I have made the following kettle transformation. It consists out of 2 steps a "table input" and "dimension lookup/update" 9 out of 10 run's give an error message "java.io.EOFException" I attached the kettle log and the transformation.
That was a JDBC driver problem (we've seen it a couple of times), it depends which version of MySQL you're running. Maybe it's possible for you to put the version of the JDBC driver you get with your version of MySQL in the libext directory of kettle (and then in your version probably change the .bat/.sh file you use to start spoon).
You can also give Kettle v2.4.1 a spin, only for testing.
I have tested with version 3.1.13, 5.0.5. Both have the same problem.
The problem does not occur if i run the sql's from the command line mysql client. How can i show mysql support (i am paying customer) that their driver has a problem?

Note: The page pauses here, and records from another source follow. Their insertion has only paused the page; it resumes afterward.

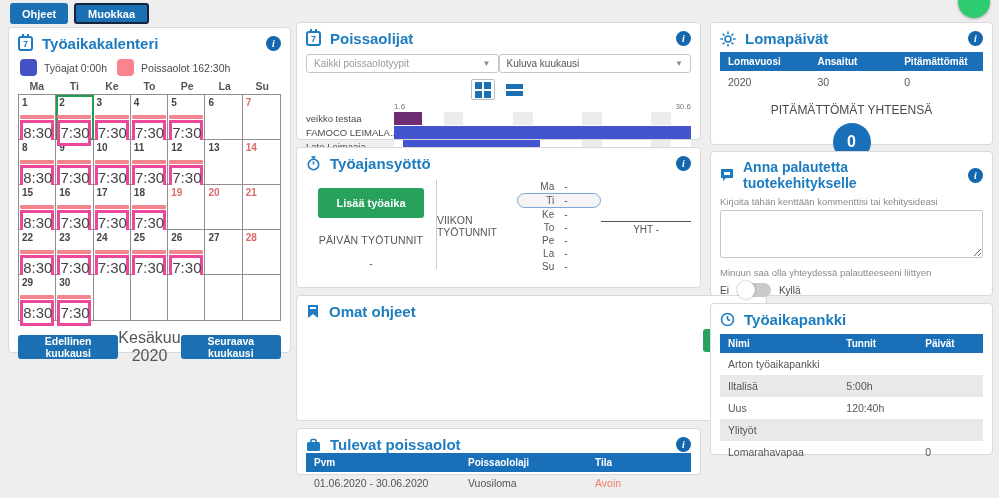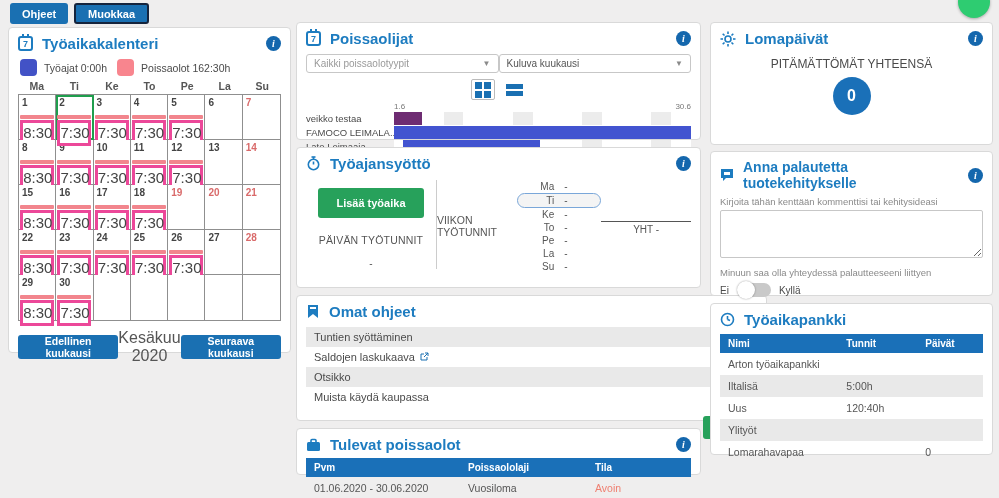--- a/index.html
+++ b/index.html
@@ -475,46 +475,37 @@
     <div class="panel-h">
       <span class="icon">
         <svg width="14" height="15" viewBox="0 0 14 15">
             <path d="M2 1 h10 v13 l-5 -4 -5 4 z" fill="#1d7cc0"></path>
             <rect x="4" y="3" width="6" height="2" fill="#fff"></rect>
           </svg>
       </span>
       <span class="ptitle">Omat ohjeet</span>
       <span class="info">i</span>
     </div>
-    <div class="oo-list" id="oo-list">
-        <div class="oo-item">Tuntien syöttäminen</div>
-        <div class="oo-item">Saldojen laskukaava<span class="extlink"><svg width="9" height="9" viewBox="0 0 9 9">
-              <path d="M1 2 h3 M1 2 v6 h6 v-3" stroke="#1a70b2" fill="none"></path>
-              <path d="M5 1 h3 v3 M8 1 L4 5" stroke="#1a70b2" fill="none"></path>
-            </svg></span></div>
-        <div class="oo-item">Otsikko</div>
-        <div class="oo-item">Muista käydä kaupassa</div>
-      </div>
     <div class="oo-footer">
       <button class="greenbtn small">Lisää</button>
     </div>
   </div>
 
   <div class="panel" style="left:296px; top:428px; width:405px; height:47px;">
     <div class="panel-h">
       <span class="icon">
         <svg width="15" height="14" viewBox="0 0 15 14">
             <rect x="1" y="4" width="13" height="9" rx="1.5" fill="#1d7cc0"></rect>
             <path d="M5 4 V2.5 a1 1 0 0 1 1-1 h3 a1 1 0 0 1 1 1 V4" stroke="#1d7cc0" stroke-width="1.6" fill="none"></path>
           </svg>
       </span>
       <span class="ptitle">Tulevat poissaolot</span>
       <span class="info">i</span>
     </div>
-    <table style="margin-top:5px">
+    <table style="">
       <thead>
           <tr>
         <th style="width:40%">Pvm</th>
         <th style="width:33%">Poissaololaji</th>
         <th>Tila</th>
       </tr>
         </thead>
       <tbody id="tulevat-body">
           <tr>
             <td>01.06.2020 - 30.06.2020</td>
@@ -536,20 +527,36 @@
             <line x1="13" y1="8" x2="15.5" y2="8"></line>
             <line x1="2.7" y1="2.7" x2="4.5" y2="4.5"></line>
             <line x1="11.5" y1="11.5" x2="13.3" y2="13.3"></line>
             <line x1="2.7" y1="13.3" x2="4.5" y2="11.5"></line>
             <line x1="11.5" y1="4.5" x2="13.3" y2="2.7"></line>
           </svg>
       </span>
       <span class="ptitle">Lomapäivät</span>
       <span class="info">i</span>
     </div>
+    <table style="margin-top:5px">
+      <thead>
+          <tr>
+        <th style="width:34%">Lomavuosi</th>
+        <th style="width:33%">Ansaitut</th>
+        <th>Pitämättömät</th>
+      </tr>
+        </thead>
+      <tbody id="lomapaivat-body">
+          <tr>
+            <td>2020</td>
+            <td>30</td>
+            <td>0</td>
+          </tr>
+        </tbody>
+    </table>
     <div class="lp-total-label">PITÄMÄTTÖMÄT YHTEENSÄ</div>
     <div class="lp-circle">0</div>
   </div>
 
   <div class="panel" style="left:710px; top:151px; width:283px; height:145px;">
     <div class="panel-h">
       <span class="icon">
         <svg width="14" height="14" viewBox="0 0 14 14">
             <path d="M1 1 h12 v9 h-7 l-3 3 v-3 h-2 z" fill="#1d7cc0"></path>
             <rect x="4" y="4" width="6" height="3" fill="#fff"></rect>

That always a sticky point... sent them your example kettle transformations ;-)
Also try version 3.1.14 of the MySql JDBC driver, from past mails it seems to function more ok than others. And be sure to really remove the old JDBC driver.
sven, this is a comment of a mysql engineer. Maybe this is usefull for you. Could you check the code and give your comments.
2007/03/13 16:12:49 - reporting - ERROR (version 2.3.1, build 63 from 2006/09/14 12:04:05 @ sam) : Streaming result set com.mysql.jdbc.RowDataDynamic@675039 is still active. No statements may be issued when any streaming result sets are open and in use on a given connection. Ensure that you have called .close() on any active streaming result sets before attempting more queries.
Either you or Pentaho have enabled streaming result sets (a fast-forward, read-only result set that uses the minimum fetch size), and have issued a new statement on the connection without retrieving all of the previous esult set.
Basically, this is bad code or bad configuration.
We have a JDBC URL property you can use, clobberStreamingResults, that simply tosses out the old result set when a new statement is issued on the connection, but that is only useful if you really were done with the previous ResultSet.
You probably were not done with the results, so this is probably not what you want.
Streaming result sets are required for dealing with large results. Without them, the entire result set has to be loaded into RAM, which can require an enormous amount of memory.
Whoever has written the code involved will have to use these properly, or if it is acceptable to toss out the old result set, you may try the URL configuration property.
Regards,
--
Dean Ellis, Senior Support Manager, Americas
MySQL Inc., www.mysql.com
Are you MySQL Certified? http://www.mysql.com/certification
If your engineer is right, I would expect it to always fail. The table input step is not that big... its function is just to read a resultset and put it row objects. No complicated multiple SQL statements... open read close.
I do know some people had problems with streaming results and that in the end they were solved by one specific JDBC driver version. But not the very latest MySql JDBC driver since that was a terrible version.
So first try JDBC 3.1.14 with Kettle 2.3.1. Then try Kettle 2.4.1-M1 with the latest kettle.jar. And let us know your results.
JDBC 3.1.14 gives a better result, but the error is still happening. (frequency of the error is lower)
There is no difference between 2.3.1 and the 2.4 version.
Wat i saw is that the read counter on line 2 (Dimension lookup/update) is not increasing for a while. When the error on line 1 is shown, it updates the read count field. the increase can be over 1500 records. What i think is happening is that, step 2 takes so much time that the "net_read_timeout" and/or the "net_write_timeout" values (30s / 60s) of the mySQL connections are exceeded and the connection is aborted.